Ulcère de buruli

Professeur à l’université, j’ai voulu, tout récemment, dans l’une des classes où je dispense des enseignements aux étudiants en sciences de l’information et de la communication, tester leur niveau de compétence linguistique en matière de lexicologie. Vaste et ambitieux programme, me diriez-vous. Je vous le concède. Mais ne sommes-nous pas citoyens de la République démocratique du Congo, c’est-à-dire de l’un des plus grands pays de l’espace francophone ? Et mes étudiants, futurs journalistes et communicateurs, ne sont-ils pas appelés à s’exprimer et à communiquer dans la langue de Molière ? L’exercice que j’ai proposé était très simple, du moins l’avais-je naïvement cru. Il fallait me trouver l’équivalent en français de cinq vocables ou expressions en lingala, langue vernaculaire en vogue dans la capitale. Voici donc les cinq termes proposés : nzombo-le-soir ; argent de retour ; singlet ; nzela ya mino ;  mbasu.

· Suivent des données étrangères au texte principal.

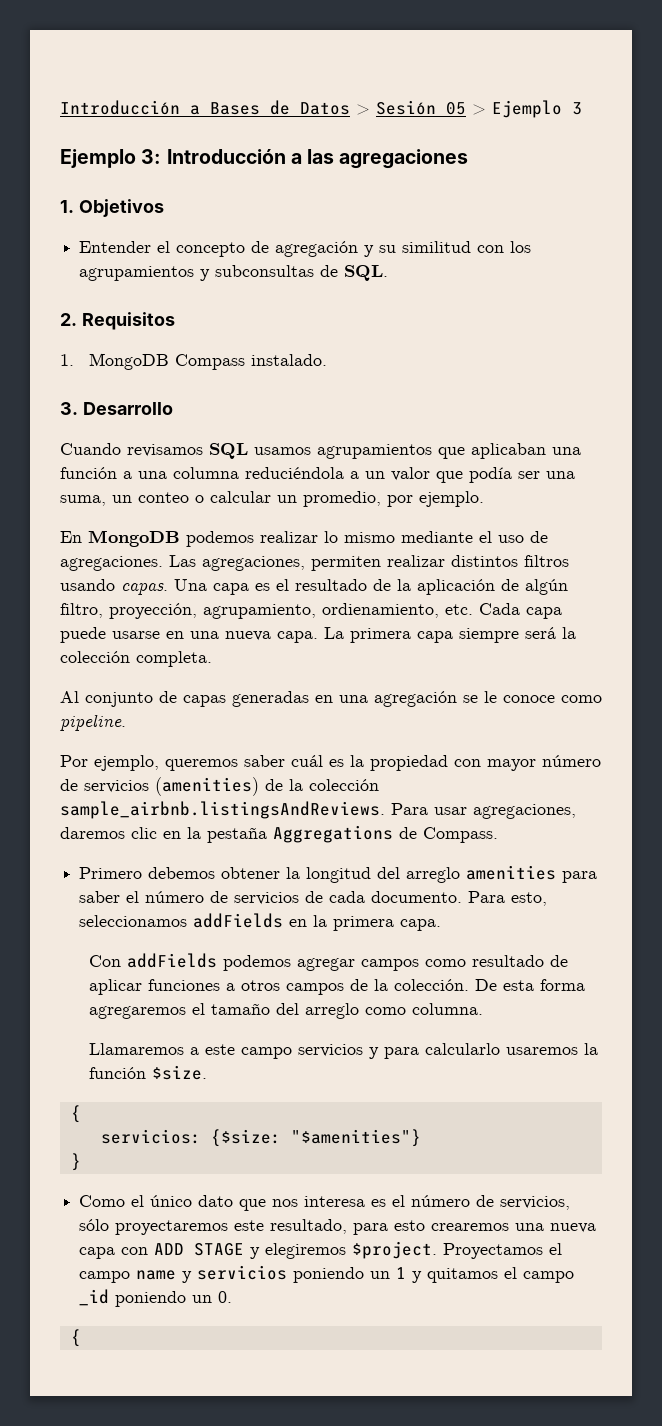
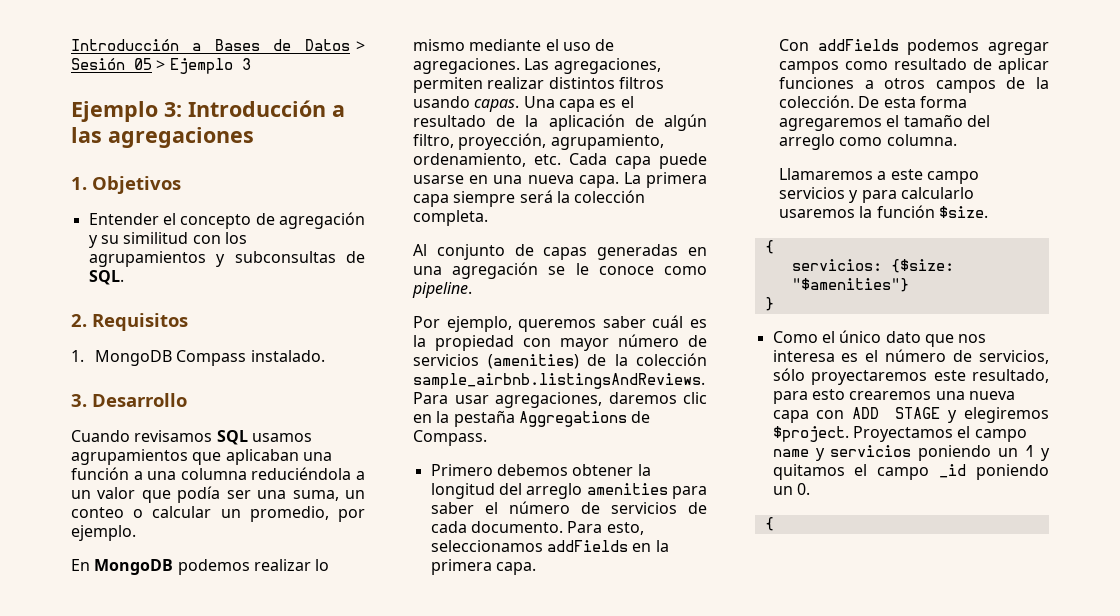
- Una capa es el resultado de la aplicación de algún filtro, proyección, agrupamiento, ordienamiento, etc. Cada capa puede usarse en una nueva capa.
+ Una capa es el resultado de la aplicación de algún filtro, proyección, agrupamiento, ordenamiento, etc. Cada capa puede usarse en una nueva capa.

La moisson, pour tout vous dire, a été bien au-delà de mes supputations ! L’Organisation internationale de la francophonie (OIF) devrait s’intéresser au plus près au genre de sabir que les jeunes Congolais pratiquent aujourd’hui et qui dénote, si l’on en avait encore des doutes, d’un dysfonctionnement à la fois inquiétant et déroutant du système d’enseignement, tous niveaux confondus, en vigueur dans notre pays. « Nzombo-le-soir », expression courante dans la bouche de plus d’un amateur du ballon rond kinois et qui est devenue la marque de fabrique de l’un des grands clubs de la capitale dont les armoiries sont symbolisées par un  dauphin, a donné lieu à des équivalents comme : le poisson que l’on achète tard (chez les non amateurs du ballon rond, je suppose), ou le but marqué par les joueurs de Vita Club (chez ceux qui fréquentent les stades de football). C’est sur la copie d’une étudiante, curieusement, que j’ai trouvé la meilleure traduction : le but de la dernière minute. Comme quoi…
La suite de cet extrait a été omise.